[Records from a data source]
--*--

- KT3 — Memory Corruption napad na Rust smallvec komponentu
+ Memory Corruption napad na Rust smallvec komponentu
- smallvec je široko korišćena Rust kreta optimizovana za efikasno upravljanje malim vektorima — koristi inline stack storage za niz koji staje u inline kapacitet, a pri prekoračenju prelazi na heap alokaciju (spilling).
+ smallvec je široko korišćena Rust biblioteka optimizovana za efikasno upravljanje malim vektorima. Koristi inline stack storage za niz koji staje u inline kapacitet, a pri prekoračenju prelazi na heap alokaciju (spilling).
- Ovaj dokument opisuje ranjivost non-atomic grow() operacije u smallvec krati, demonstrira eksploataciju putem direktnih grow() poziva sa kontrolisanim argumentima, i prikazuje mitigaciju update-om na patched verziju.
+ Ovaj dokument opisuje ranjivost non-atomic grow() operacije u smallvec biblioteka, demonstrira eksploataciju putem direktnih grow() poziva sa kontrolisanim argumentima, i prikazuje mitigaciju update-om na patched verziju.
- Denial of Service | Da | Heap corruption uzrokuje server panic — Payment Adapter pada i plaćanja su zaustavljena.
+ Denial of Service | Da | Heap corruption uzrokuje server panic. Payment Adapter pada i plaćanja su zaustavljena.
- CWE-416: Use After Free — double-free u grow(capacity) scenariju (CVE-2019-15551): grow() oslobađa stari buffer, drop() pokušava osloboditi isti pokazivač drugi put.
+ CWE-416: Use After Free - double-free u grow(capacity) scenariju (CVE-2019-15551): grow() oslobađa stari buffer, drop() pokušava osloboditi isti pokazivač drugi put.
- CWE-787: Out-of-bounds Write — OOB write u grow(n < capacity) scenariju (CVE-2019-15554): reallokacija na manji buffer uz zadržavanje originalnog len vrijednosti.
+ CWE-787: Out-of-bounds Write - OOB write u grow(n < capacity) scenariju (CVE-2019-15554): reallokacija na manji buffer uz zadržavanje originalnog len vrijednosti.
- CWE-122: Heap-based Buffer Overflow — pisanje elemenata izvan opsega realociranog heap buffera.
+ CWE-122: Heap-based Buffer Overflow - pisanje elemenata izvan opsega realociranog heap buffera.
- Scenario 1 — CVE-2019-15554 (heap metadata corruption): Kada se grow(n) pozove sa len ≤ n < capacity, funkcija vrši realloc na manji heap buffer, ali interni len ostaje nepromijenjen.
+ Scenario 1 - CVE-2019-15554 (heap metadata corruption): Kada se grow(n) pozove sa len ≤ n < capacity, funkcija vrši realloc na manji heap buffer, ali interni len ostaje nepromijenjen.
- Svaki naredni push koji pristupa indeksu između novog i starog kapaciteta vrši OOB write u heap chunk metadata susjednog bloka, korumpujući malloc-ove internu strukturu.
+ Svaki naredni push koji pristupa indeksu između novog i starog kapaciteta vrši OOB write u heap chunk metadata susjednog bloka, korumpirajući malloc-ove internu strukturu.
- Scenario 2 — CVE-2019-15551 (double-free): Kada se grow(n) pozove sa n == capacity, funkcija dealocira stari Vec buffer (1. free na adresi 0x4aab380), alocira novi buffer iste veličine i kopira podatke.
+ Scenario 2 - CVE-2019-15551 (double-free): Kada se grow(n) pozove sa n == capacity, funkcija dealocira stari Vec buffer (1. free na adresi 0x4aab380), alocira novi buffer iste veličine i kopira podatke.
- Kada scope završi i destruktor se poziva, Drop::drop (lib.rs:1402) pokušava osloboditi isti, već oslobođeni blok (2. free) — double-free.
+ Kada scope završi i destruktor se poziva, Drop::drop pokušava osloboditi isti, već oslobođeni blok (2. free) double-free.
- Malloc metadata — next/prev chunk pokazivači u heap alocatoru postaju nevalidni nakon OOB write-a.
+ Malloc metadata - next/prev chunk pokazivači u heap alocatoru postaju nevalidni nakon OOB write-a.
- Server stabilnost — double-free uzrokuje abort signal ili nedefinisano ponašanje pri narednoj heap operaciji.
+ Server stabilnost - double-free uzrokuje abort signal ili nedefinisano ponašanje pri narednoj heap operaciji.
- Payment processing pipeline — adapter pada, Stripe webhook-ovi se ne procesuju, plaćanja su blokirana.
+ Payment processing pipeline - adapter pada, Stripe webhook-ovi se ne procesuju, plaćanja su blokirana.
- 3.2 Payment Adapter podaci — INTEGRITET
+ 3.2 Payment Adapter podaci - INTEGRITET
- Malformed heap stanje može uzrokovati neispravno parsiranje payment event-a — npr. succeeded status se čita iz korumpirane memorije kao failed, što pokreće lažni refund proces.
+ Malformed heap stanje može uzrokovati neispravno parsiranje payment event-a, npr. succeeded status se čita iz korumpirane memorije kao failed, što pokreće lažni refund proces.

--*--

**Problem requirements**
Above are the records. Identify each line that contains the word "storage".

**Result for this task**
- smallvec je široko korišćena Rust kreta optimizovana za efikasno upravljanje malim vektorima — koristi inline stack storage za niz koji staje u inline kapacitet, a pri prekoračenju prelazi na heap alokaciju (spilling).
+ smallvec je široko korišćena Rust biblioteka optimizovana za efikasno upravljanje malim vektorima. Koristi inline stack storage za niz koji staje u inline kapacitet, a pri prekoračenju prelazi na heap alokaciju (spilling).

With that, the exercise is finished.